## Prompt
When a line in the entries below contains the word "background", copy that line.

## The data
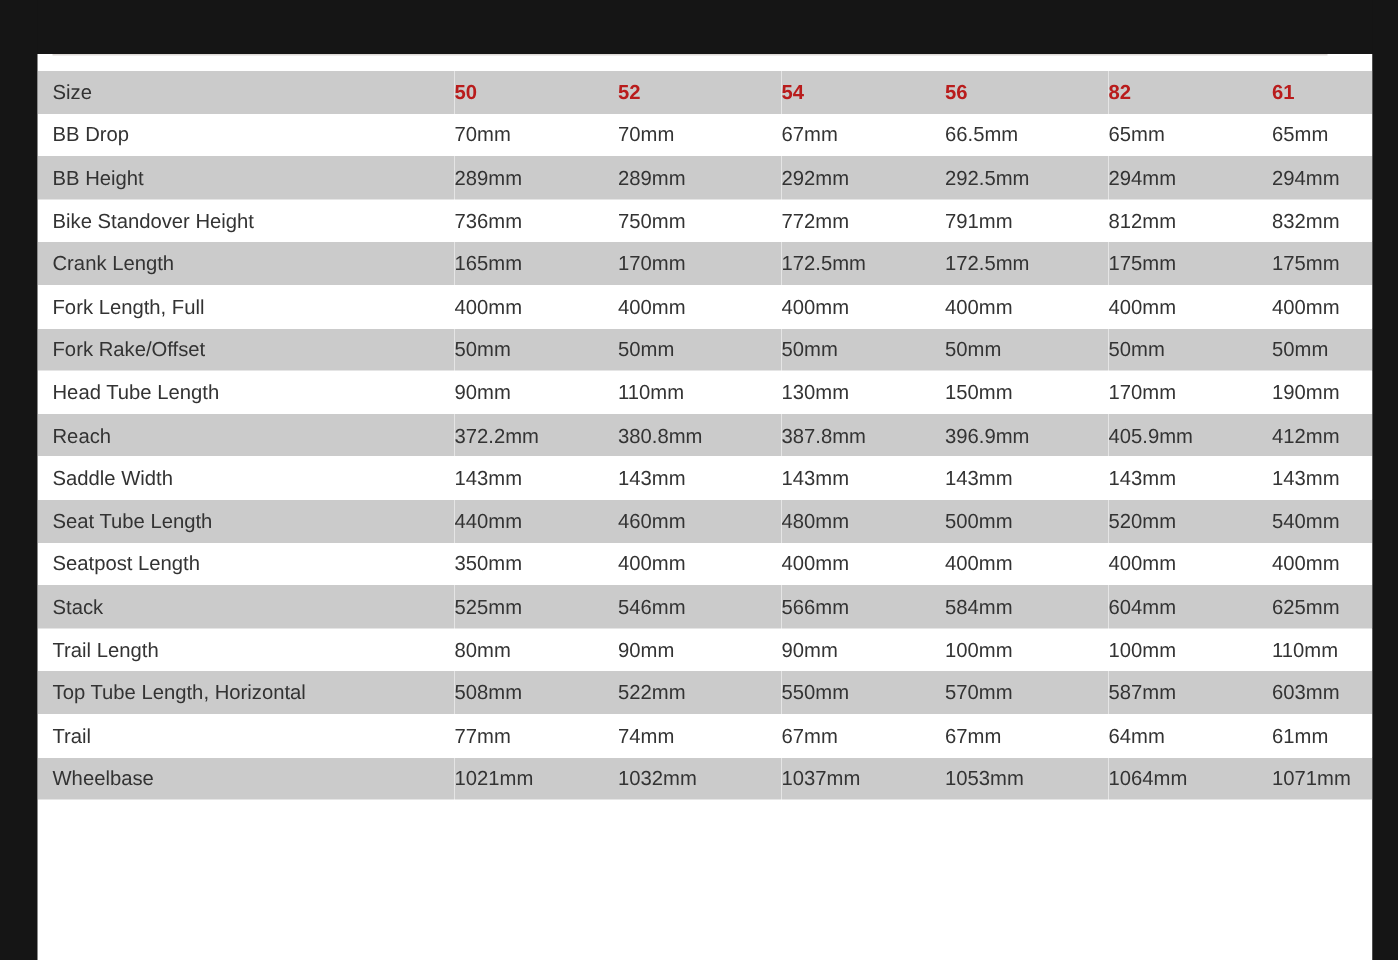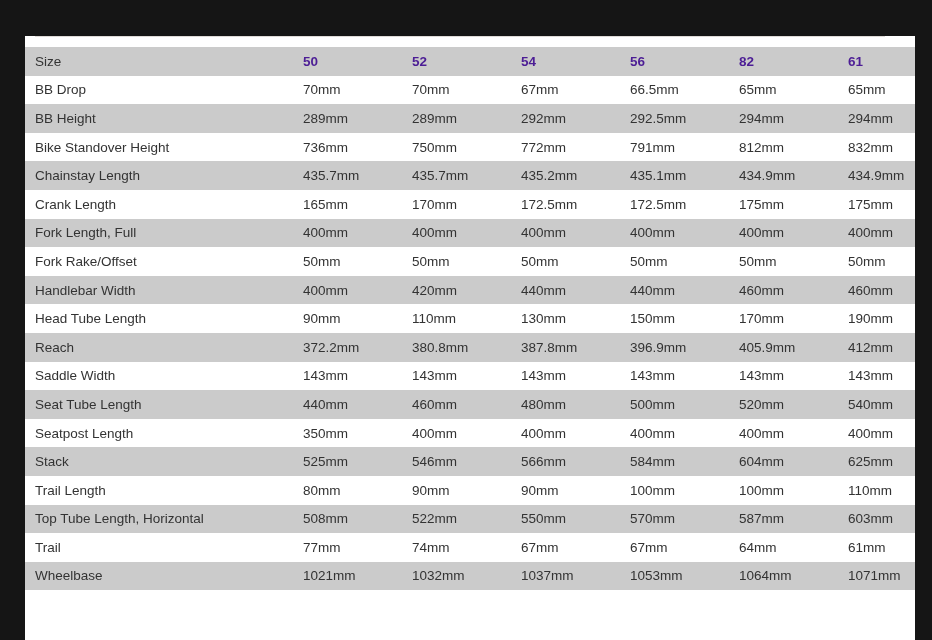--- a/index.html
+++ b/index.html
@@ -58,21 +58,21 @@
     padding: 0;
     white-space: nowrap;
     overflow: hidden;
   }
   .geometry th:first-child, .geometry td:first-child {
     padding-left: 10px;
   }
   .geometry thead tr { background: #cbcbcb; }
   .geometry thead th.size-col {
     font-weight: bold;
-    color: #4c1d95;
+    color: #b91c1c;
   }
   .geometry tbody tr:nth-child(even) { background: #cbcbcb; }
   .geometry tbody tr:nth-child(odd)  { background: #ffffff; }
 </style>
 </head>
 <body>
 
 <div class="stage">
   <div class="side-bar left"></div>
   <div class="content">
@@ -120,29 +120,20 @@
           <tr>
             <td>Bike Standover Height</td>
             <td>736mm</td>
             <td>750mm</td>
             <td>772mm</td>
             <td>791mm</td>
             <td>812mm</td>
             <td>832mm</td>
           </tr>
           <tr>
-            <td>Chainstay Length</td>
-            <td>435.7mm</td>
-            <td>435.7mm</td>
-            <td>435.2mm</td>
-            <td>435.1mm</td>
-            <td>434.9mm</td>
-            <td>434.9mm</td>
-          </tr>
-          <tr>
             <td>Crank Length</td>
             <td>165mm</td>
             <td>170mm</td>
             <td>172.5mm</td>
             <td>172.5mm</td>
             <td>175mm</td>
             <td>175mm</td>
           </tr>
           <tr>
             <td>Fork Length, Full</td>
@@ -156,29 +147,20 @@
           <tr>
             <td>Fork Rake/Offset</td>
             <td>50mm</td>
             <td>50mm</td>
             <td>50mm</td>
             <td>50mm</td>
             <td>50mm</td>
             <td>50mm</td>
           </tr>
           <tr>
-            <td>Handlebar Width</td>
-            <td>400mm</td>
-            <td>420mm</td>
-            <td>440mm</td>
-            <td>440mm</td>
-            <td>460mm</td>
-            <td>460mm</td>
-          </tr>
-          <tr>
             <td>Head Tube Length</td>
             <td>90mm</td>
             <td>110mm</td>
             <td>130mm</td>
             <td>150mm</td>
             <td>170mm</td>
             <td>190mm</td>
           </tr>
           <tr>
             <td>Reach</td>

## Response box
   .geometry thead tr { background: #cbcbcb; }
   .geometry tbody tr:nth-child(even) { background: #cbcbcb; }
   .geometry tbody tr:nth-child(odd)  { background: #ffffff; }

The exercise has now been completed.